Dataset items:
_ _ _ _ _ _ _

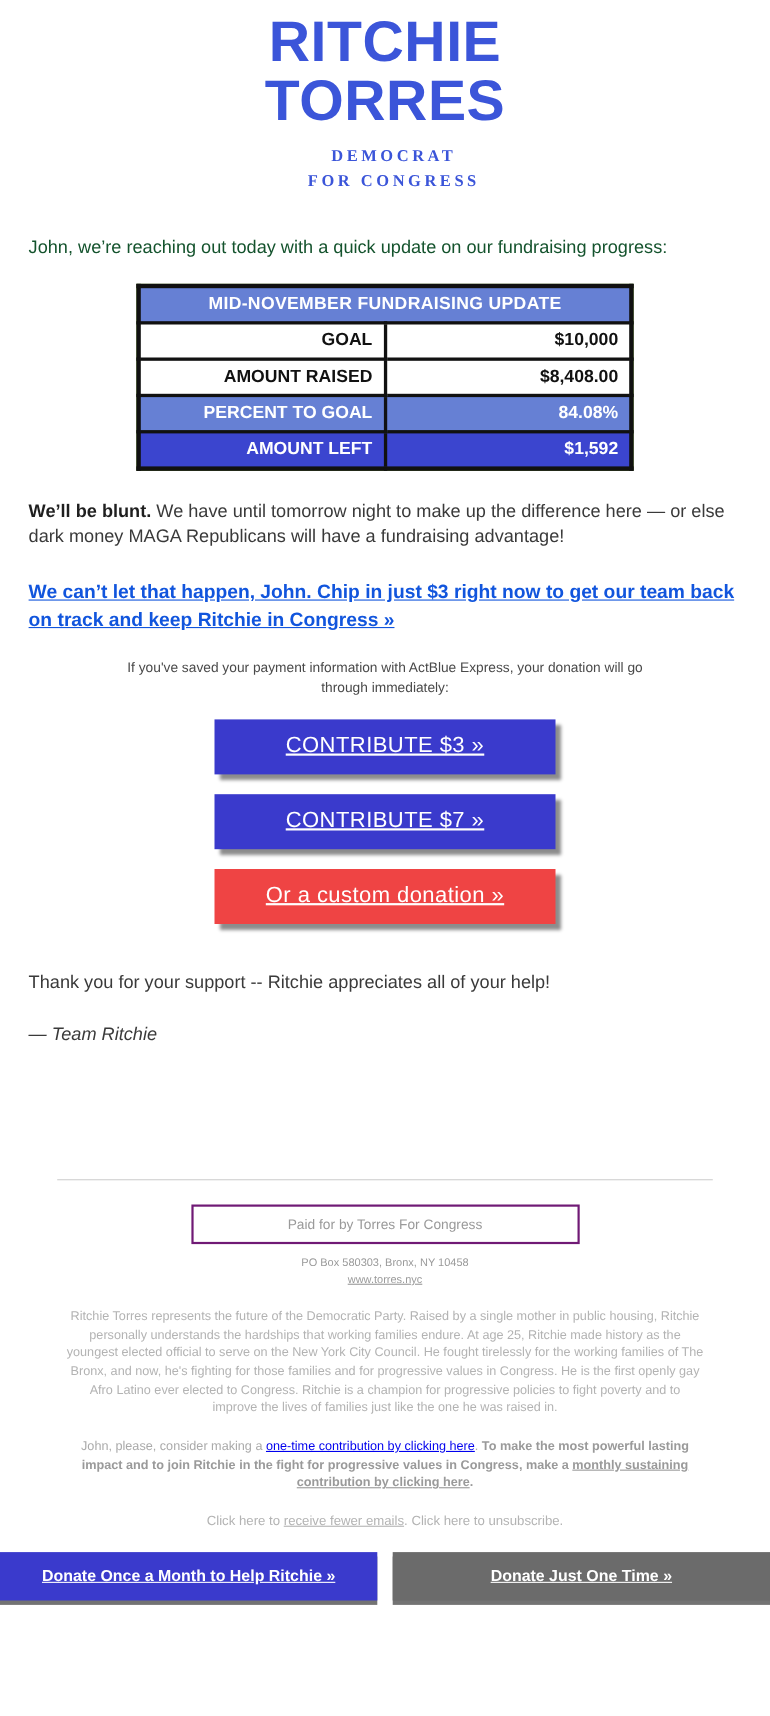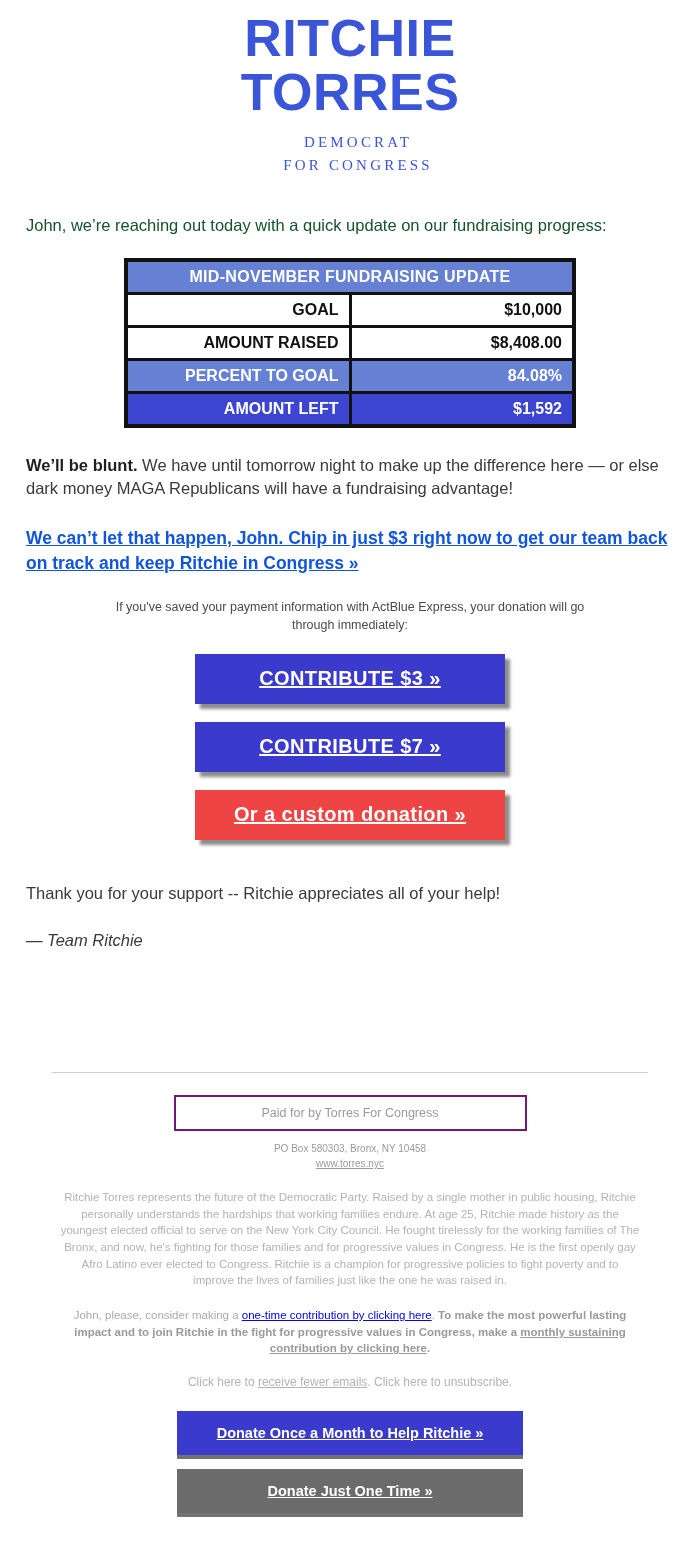--- a/index.html
+++ b/index.html
@@ -25,21 +25,21 @@
     color: #3B55D9;
     font-weight: bold;
     font-size: 52px;
     line-height: 1.03;
     letter-spacing: 0.5px;
     text-align: center;
   }
   .logo-sub {
     color: #3B55D9;
     font-family: "Liberation Serif", serif;
-    font-weight: normal;
+    font-weight: bold;
     font-size: 15px;
     letter-spacing: 3.2px;
     line-height: 1.5;
     margin-top: 12px;
     margin-left: 16px;
   }
 
   
   .content {
     padding: 0 26px;
@@ -136,21 +136,21 @@
     gap: 18px;
   }
   .cta {
     width: 310px;
     height: 50px;
     display: flex;
     align-items: center;
     justify-content: center;
     color: #ffffff;
     font-size: 20px;
-    font-weight: bold;
+    font-weight: normal;
     letter-spacing: 0.4px;
     box-shadow: 5px 5px 3px rgba(0,0,0,0.45);
     box-sizing: border-box;
     text-align: center;
   }
   .cta.blue { background: #3A3ACC; }
   .cta.gray { background: #ef4444; }
 
   
   .thanks {
@@ -219,21 +219,21 @@
   .unsub {
     margin-top: 18px;
     text-align: center;
     font-size: 12px;
     color: #b3b3b3;
   }
 
   .footer-buttons {
     margin-top: 22px;
     display: flex;
-    flex-direction: column;
+    flex-direction: row;
     align-items: center;
     gap: 14px;
   }
   .fbtn {
     width: 346px;
     height: 44px;
     display: flex;
     align-items: center;
     justify-content: center;
     color: #ffffff;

_ _ _ _ _ _ _

▸ EXERCISE GOAL
Write the data out again word for word; leave the pictures behind.

▸ THE COMPLETED TASK
--- a/index.html
+++ b/index.html
@@ -25,21 +25,21 @@
     color: #3B55D9;
     font-weight: bold;
     font-size: 52px;
     line-height: 1.03;
     letter-spacing: 0.5px;
     text-align: center;
   }
   .logo-sub {
     color: #3B55D9;
     font-family: "Liberation Serif", serif;
-    font-weight: normal;
+    font-weight: bold;
     font-size: 15px;
     letter-spacing: 3.2px;
     line-height: 1.5;
     margin-top: 12px;
     margin-left: 16px;
   }
 
   
   .content {
     padding: 0 26px;
@@ -136,21 +136,21 @@
     gap: 18px;
   }
   .cta {
     width: 310px;
     height: 50px;
     display: flex;
     align-items: center;
     justify-content: center;
     color: #ffffff;
     font-size: 20px;
-    font-weight: bold;
+    font-weight: normal;
     letter-spacing: 0.4px;
     box-shadow: 5px 5px 3px rgba(0,0,0,0.45);
     box-sizing: border-box;
     text-align: center;
   }
   .cta.blue { background: #3A3ACC; }
   .cta.gray { background: #ef4444; }
 
   
   .thanks {
@@ -219,21 +219,21 @@
   .unsub {
     margin-top: 18px;
     text-align: center;
     font-size: 12px;
     color: #b3b3b3;
   }
 
   .footer-buttons {
     margin-top: 22px;
     display: flex;
-    flex-direction: column;
+    flex-direction: row;
     align-items: center;
     gap: 14px;
   }
   .fbtn {
     width: 346px;
     height: 44px;
     display: flex;
     align-items: center;
     justify-content: center;
     color: #ffffff;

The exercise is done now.